● Collected data entries:

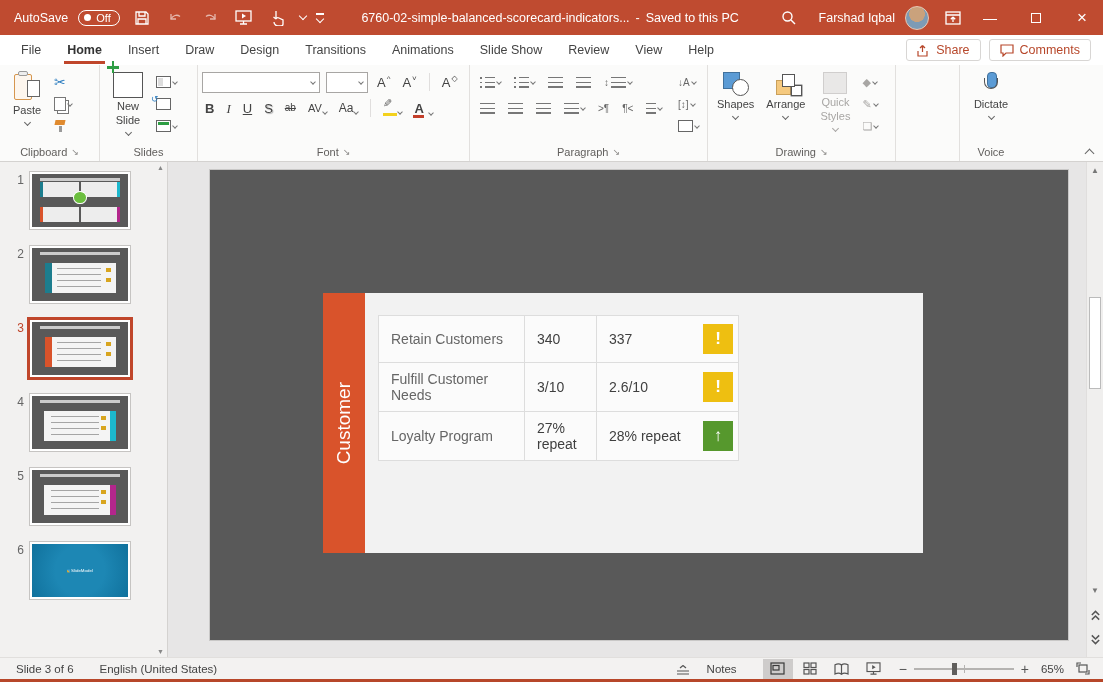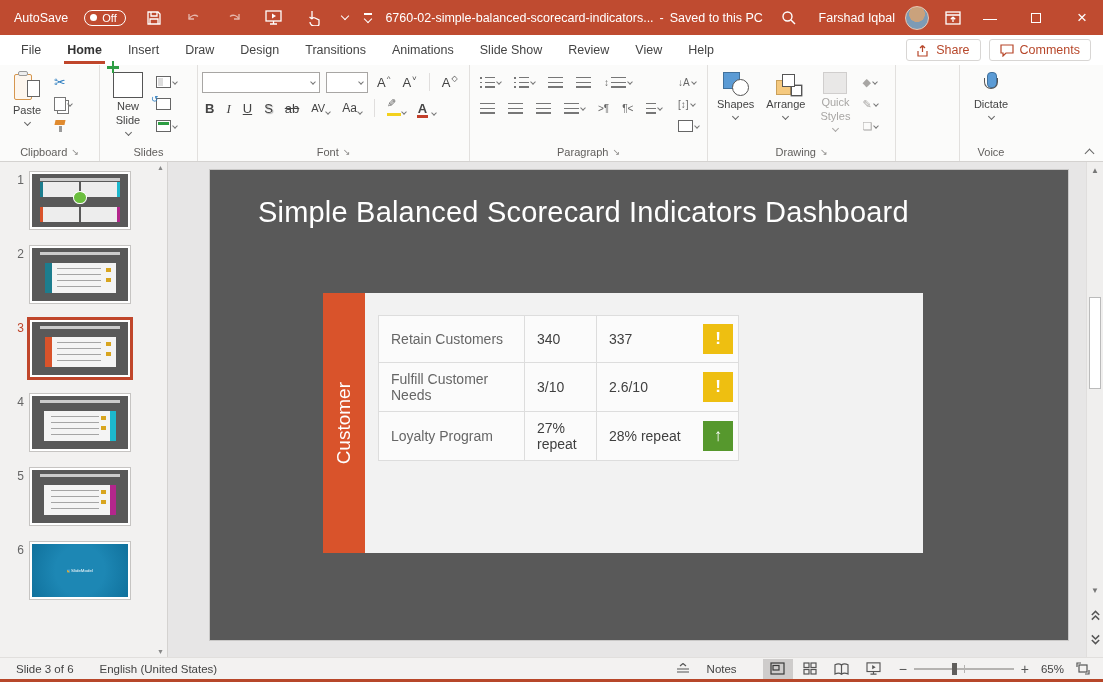"AutoSave" .tb-left { gap: 16px -> 10px }
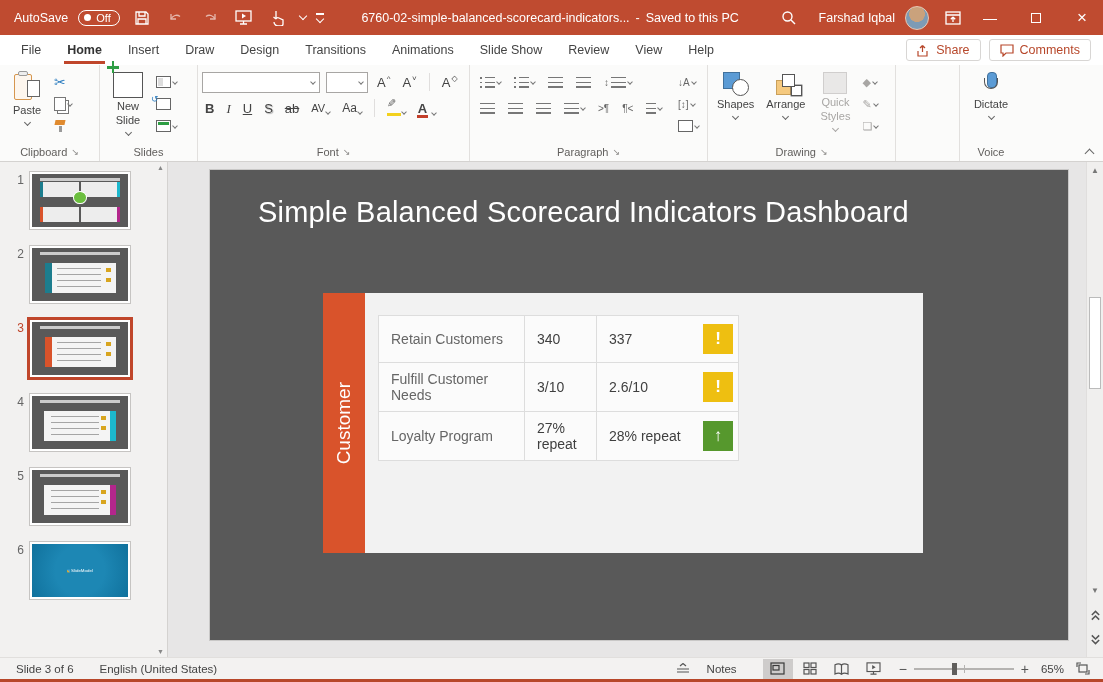"ab" span.fbtn { font-size: 13px -> 10px }
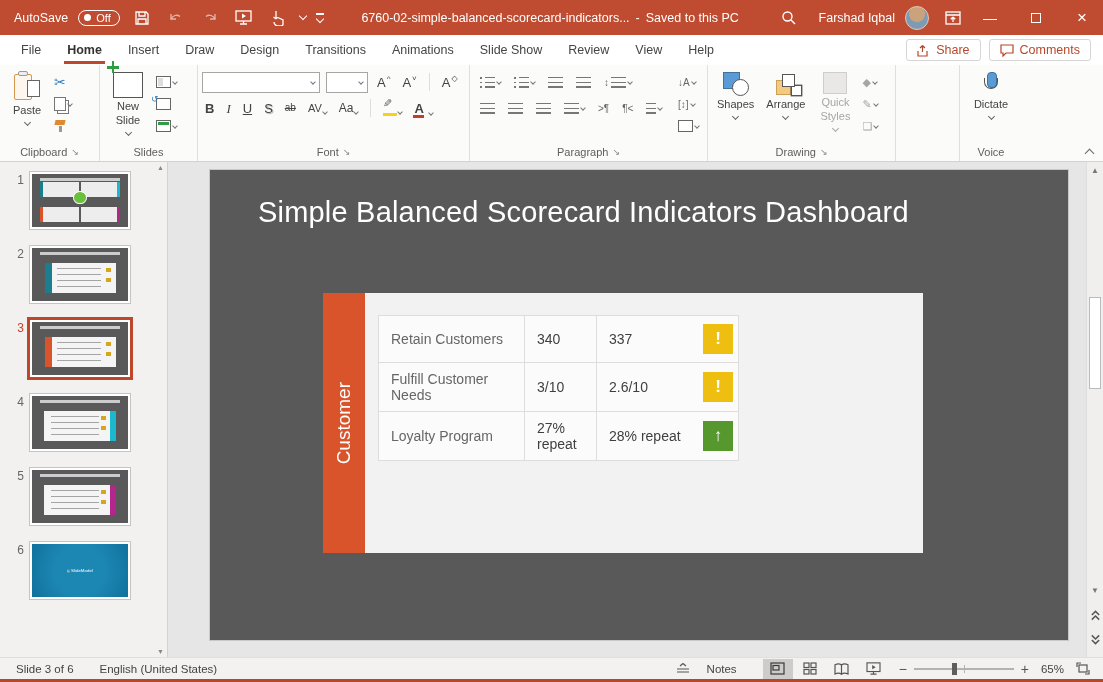"Simple Balanced Scorecard Indicators" div.slide-title { html: <div>Simple Balanced Scorecard Indicators Dashboard</div> -> none }
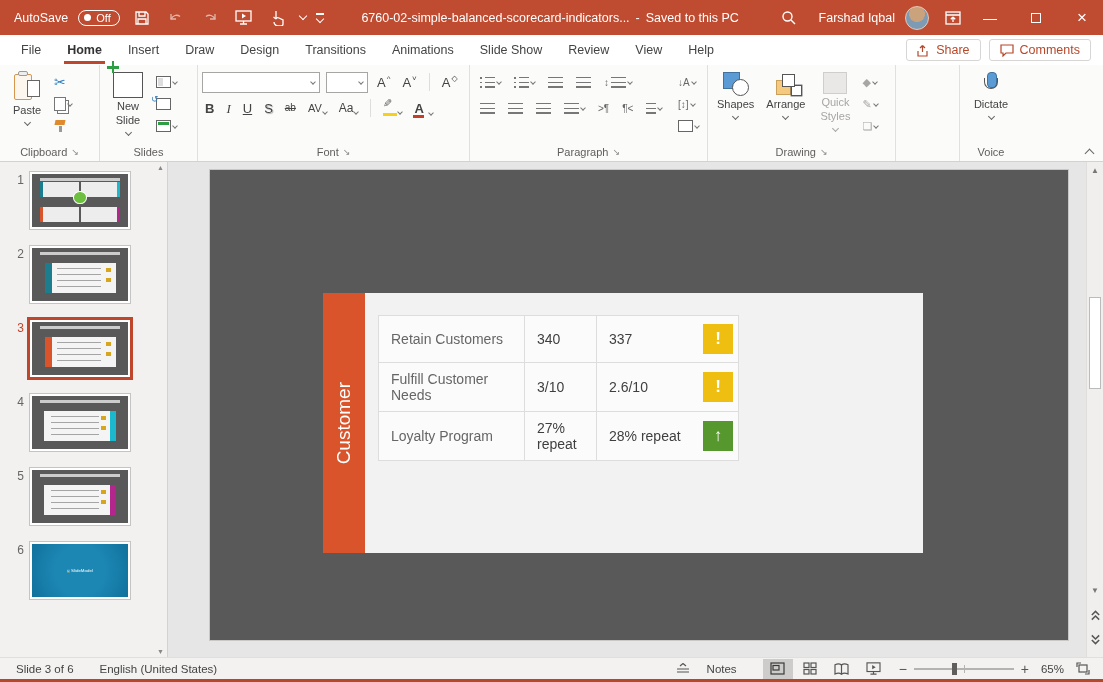"Notes" .sb-item { align-items: flex-start -> flex-end }
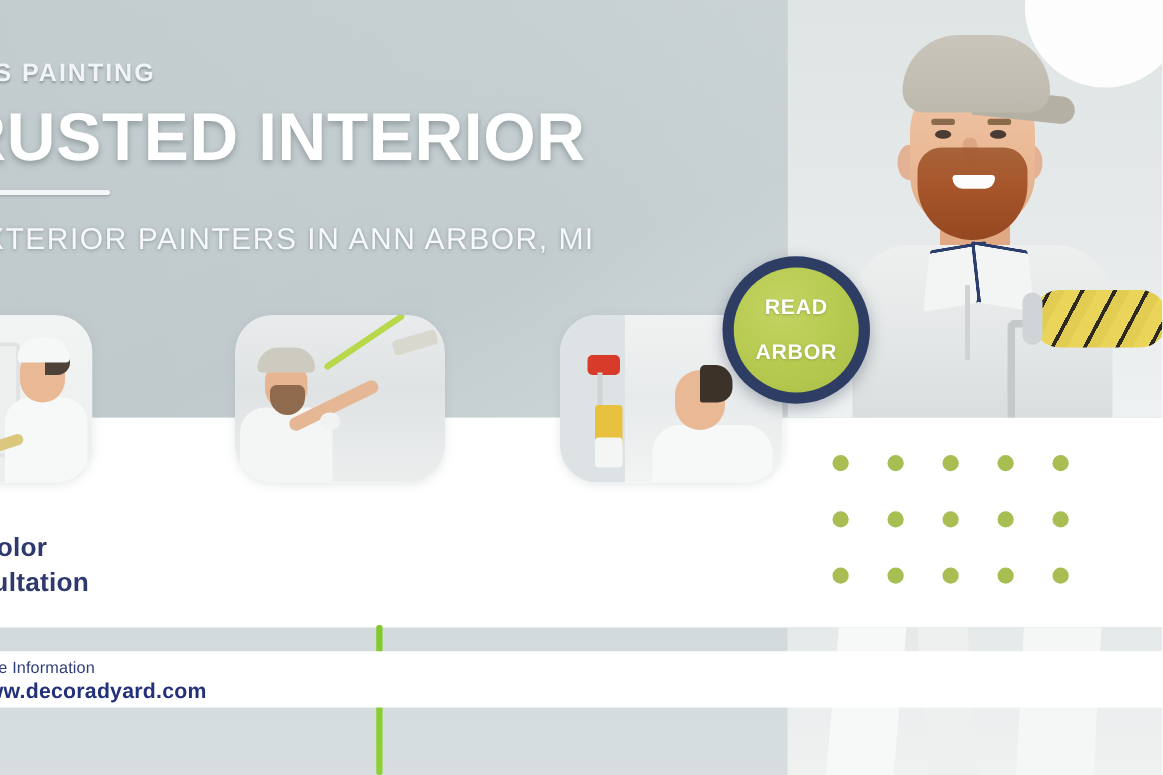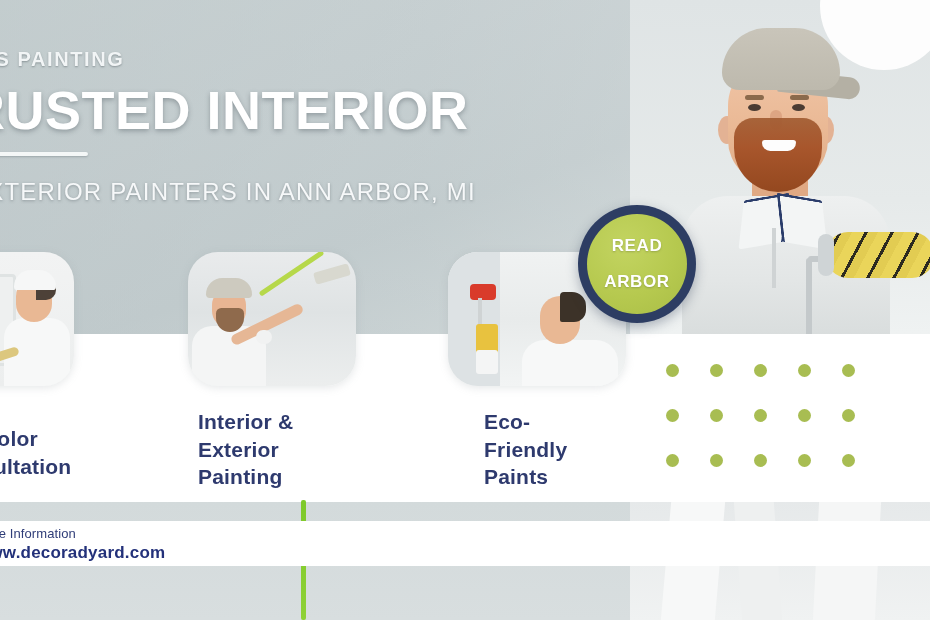"Interior &" div.caption { html: <div>Interior &amp;<br>Exterior<br>Painting</div> -> none }
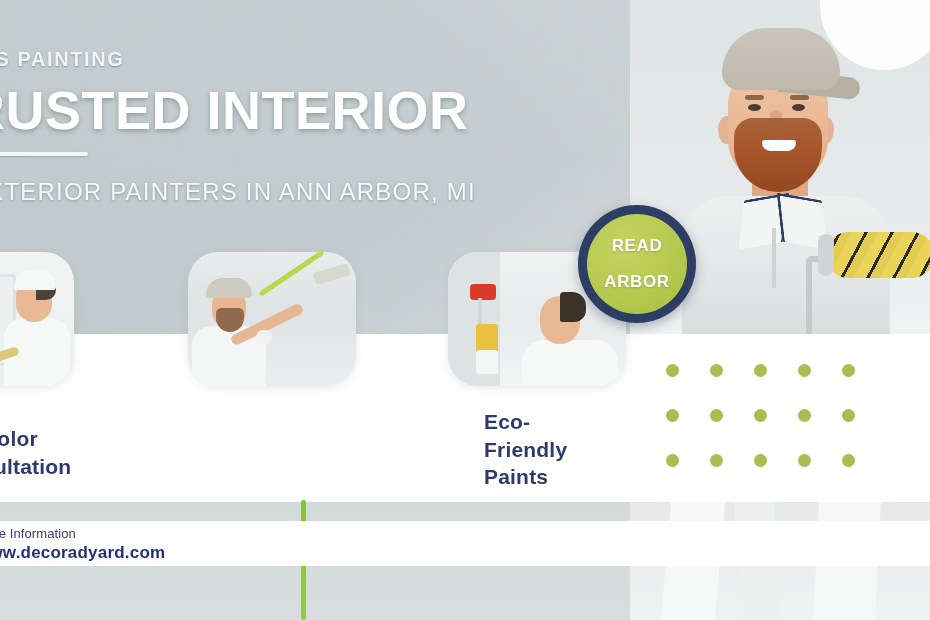"Eco-" div.caption { html: <div>Eco-<br>Friendly<br>Paints</div> -> none }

● WHAT YOU WILL DO: Images stay out, but the rest of the data above must be repeated exactly.

● TASK OUTPUT:
"AutoSave" .tb-left { gap: 16px -> 10px }
"ab" span.fbtn { font-size: 13px -> 10px }
"Simple Balanced Scorecard Indicators" div.slide-title { html: <div>Simple Balanced Scorecard Indicators Dashboard</div> -> none }
"Notes" .sb-item { align-items: flex-start -> flex-end }
"Interior &" div.caption { html: <div>Interior &amp;<br>Exterior<br>Painting</div> -> none }
"Eco-" div.caption { html: <div>Eco-<br>Friendly<br>Paints</div> -> none }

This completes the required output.